Filtering and Transformation

Stream filter api enables you to filter the content of the element, for example:

    public void understandingFilter() throws Exception {
        ImmutableList<Car> cars = MockData.getCars();

        // Predicate is an assertion that returns true or false
        final Predicate<Car> carPredicate = car -> car.getPrice() < 20000;

        List<Car> carsFiltered = cars.stream()
            .filter(carPredicate)
            .collect(Collectors.toList());

And map API enable you to transform the format of the element, for example, we could define a another object and transform the given stream to the targeted stream:

    public void ourFirstMapping() throws Exception {
        // transform from one data type to another
        List<Person> people = MockData.getPeople();

        people.stream().map(p -> {
            return new PersonDTO(p.getId(), p.getFirstName(), p.getAge());
        }).collect(Collectors.toList());

    }

Group Data

One common function in SQL queries are data grouping, for example:

SELECT COUNT(*), TYPE FROM JOB WHERE USER_ID = 123 GROUP BY TYPE

Java stream provides similar functionalities:

  public void groupingAndCounting() throws Exception {
    ArrayList<String> names = Lists
        .newArrayList(
            "John",
            "John",
            "Mariam",
            "Alex",
            "Mohammado",
            "Mohammado",
            "Vincent",
            "Alex",
            "Alex"
        );

    Map<String, Long> counting = names.stream()
        .collect(Collectors.groupingBy(Function.identity(), Collectors.counting()));

    counting.forEach((name, count) -> System.out.println(name + " > " + count));
  }

Reduce and Flatmap

Very similar to the Hadoop Map/Reduce job, where map take care of transformation of the data, while the reduce job collect the data and do the final computation.

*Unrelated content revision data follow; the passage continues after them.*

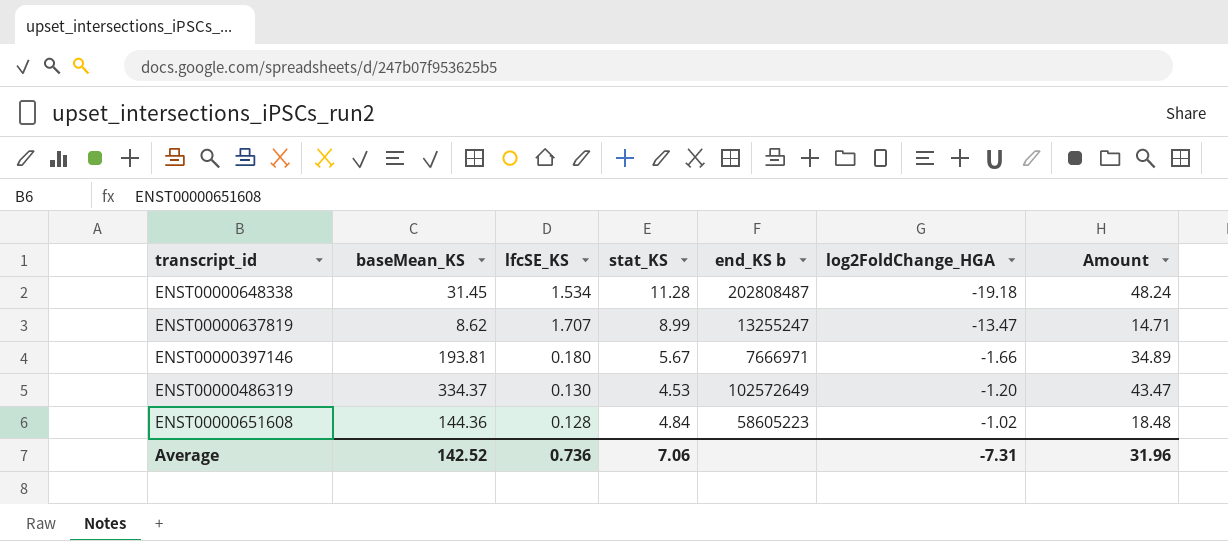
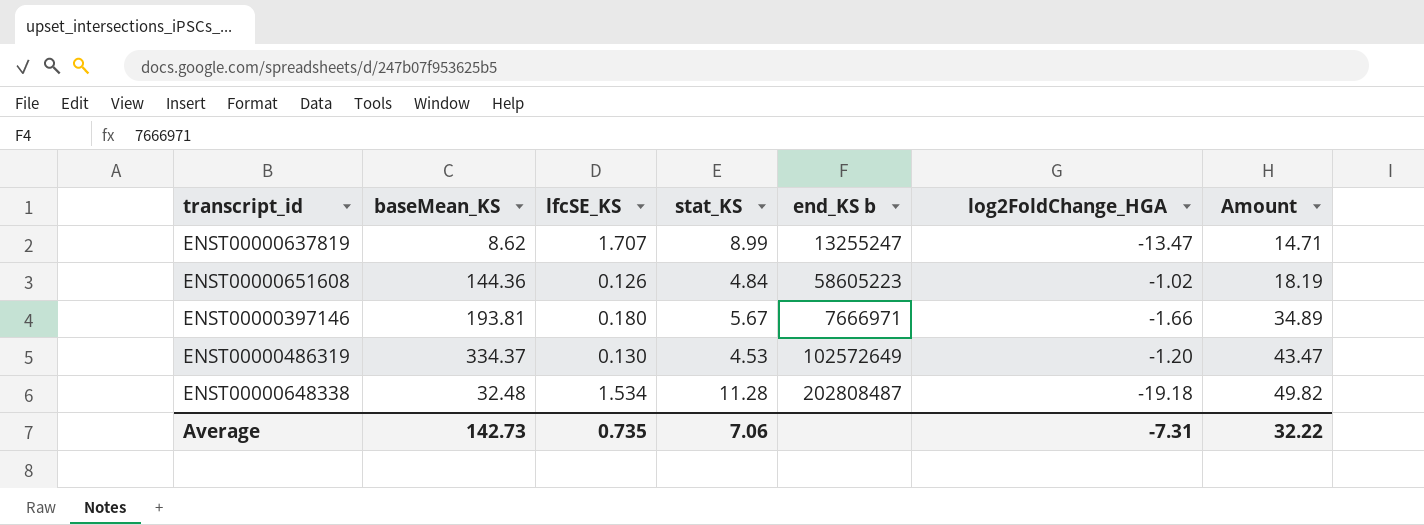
row order: log2FoldChange_HGA ascending -> Amount ascending
ENST00000651608 | lfcSE_KS: 0.128 -> 0.126
ENST00000651608 | Amount: 18.48 -> 18.19
ENST00000648338 | baseMean_KS: 31.45 -> 32.48
ENST00000648338 | Amount: 48.24 -> 49.82
Average | baseMean_KS: 142.52 -> 142.73
Average | lfcSE_KS: 0.736 -> 0.735
Average | Amount: 31.96 -> 32.22

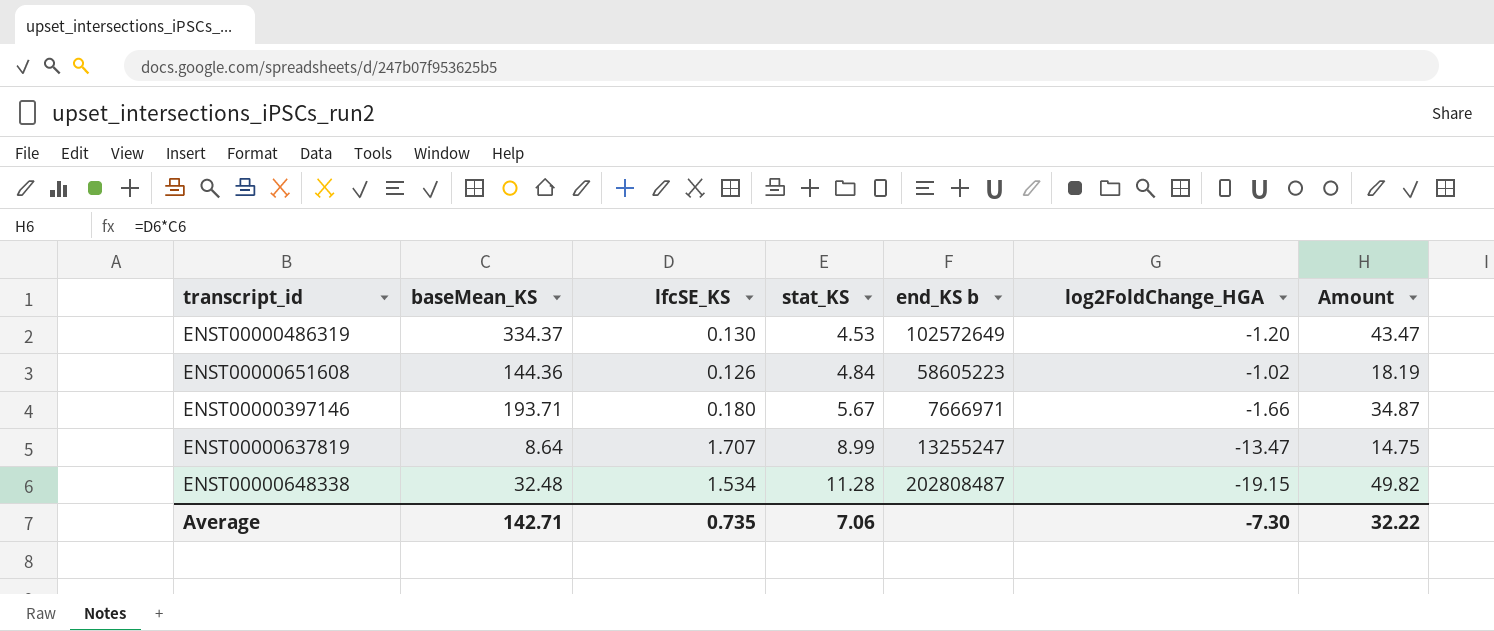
row order: Amount ascending -> stat_KS ascending
ENST00000397146 | baseMean_KS: 193.81 -> 193.71
ENST00000397146 | Amount: 34.89 -> 34.87
ENST00000637819 | baseMean_KS: 8.62 -> 8.64
ENST00000637819 | Amount: 14.71 -> 14.75
ENST00000648338 | log2FoldChange_HGA: -19.18 -> -19.15
Average | baseMean_KS: 142.73 -> 142.71
Average | log2FoldChange_HGA: -7.31 -> -7.30

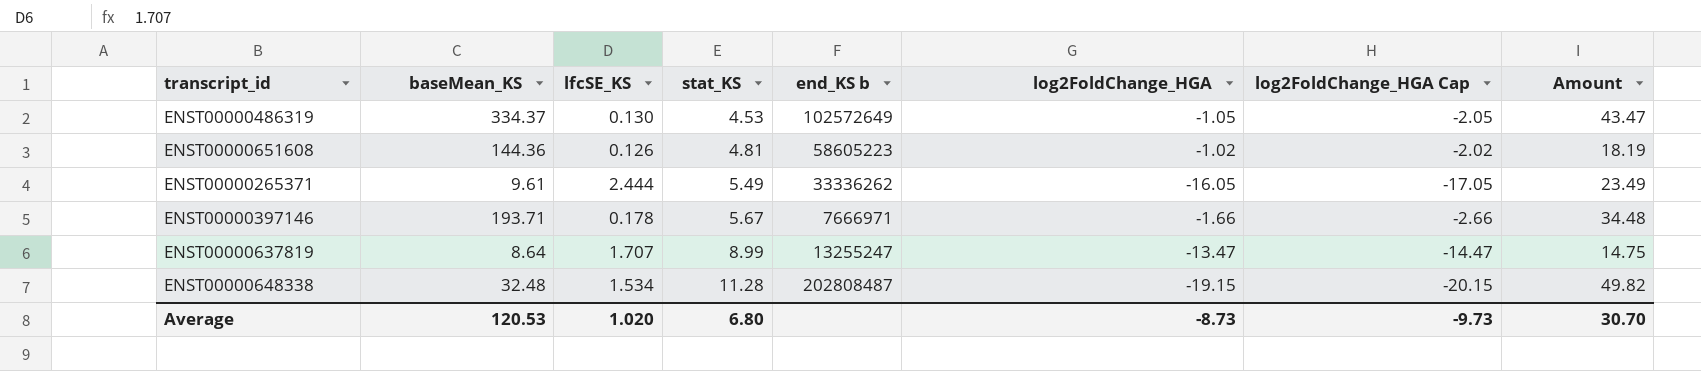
column log2FoldChange_HGA Cap | formula: none -> [log2FoldChange_HGA] - 1
ENST00000486319 | log2FoldChange_HGA: -1.20 -> -1.05
ENST00000651608 | stat_KS: 4.84 -> 4.81
row ENST00000265371: none -> 9.61 | 2.444 | 5.49 | 33336262 | -16.05 | -17.05 | 23.49
ENST00000397146 | lfcSE_KS: 0.180 -> 0.178
ENST00000397146 | Amount: 34.87 -> 34.48
Average | baseMean_KS: 142.71 -> 120.53
Average | lfcSE_KS: 0.735 -> 1.020
Average | stat_KS: 7.06 -> 6.80
Average | log2FoldChange_HGA: -7.30 -> -8.73
Average | Amount: 32.22 -> 30.70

For example:

  public void reduce() throws Exception {
    Integer[] integers = {1, 2, 3, 4, 99, 100, 121, 1302, 199};

     // Compute the same of the elements, with the initial element as a
    int sum = Arrays.stream(integers).reduce(0, (a, b) -> a + b);
    System.out.println(sum);

    // use the function reference
    int sum2 = Arrays.stream(integers).reduce(0, Integer::sum);
    System.out.println(sum2);

  }

Flat map is different from the map function that it could flat the internal structure first.

For example:

List<List<String>> list = Arrays.asList(
  Arrays.asList("a"),
  Arrays.asList("b"));
System.out.println(list);

System.out.println(list
  .stream()
  .flatMap(Collection::stream)
  .collect(Collectors.toList()));

The result of the stream is a String List.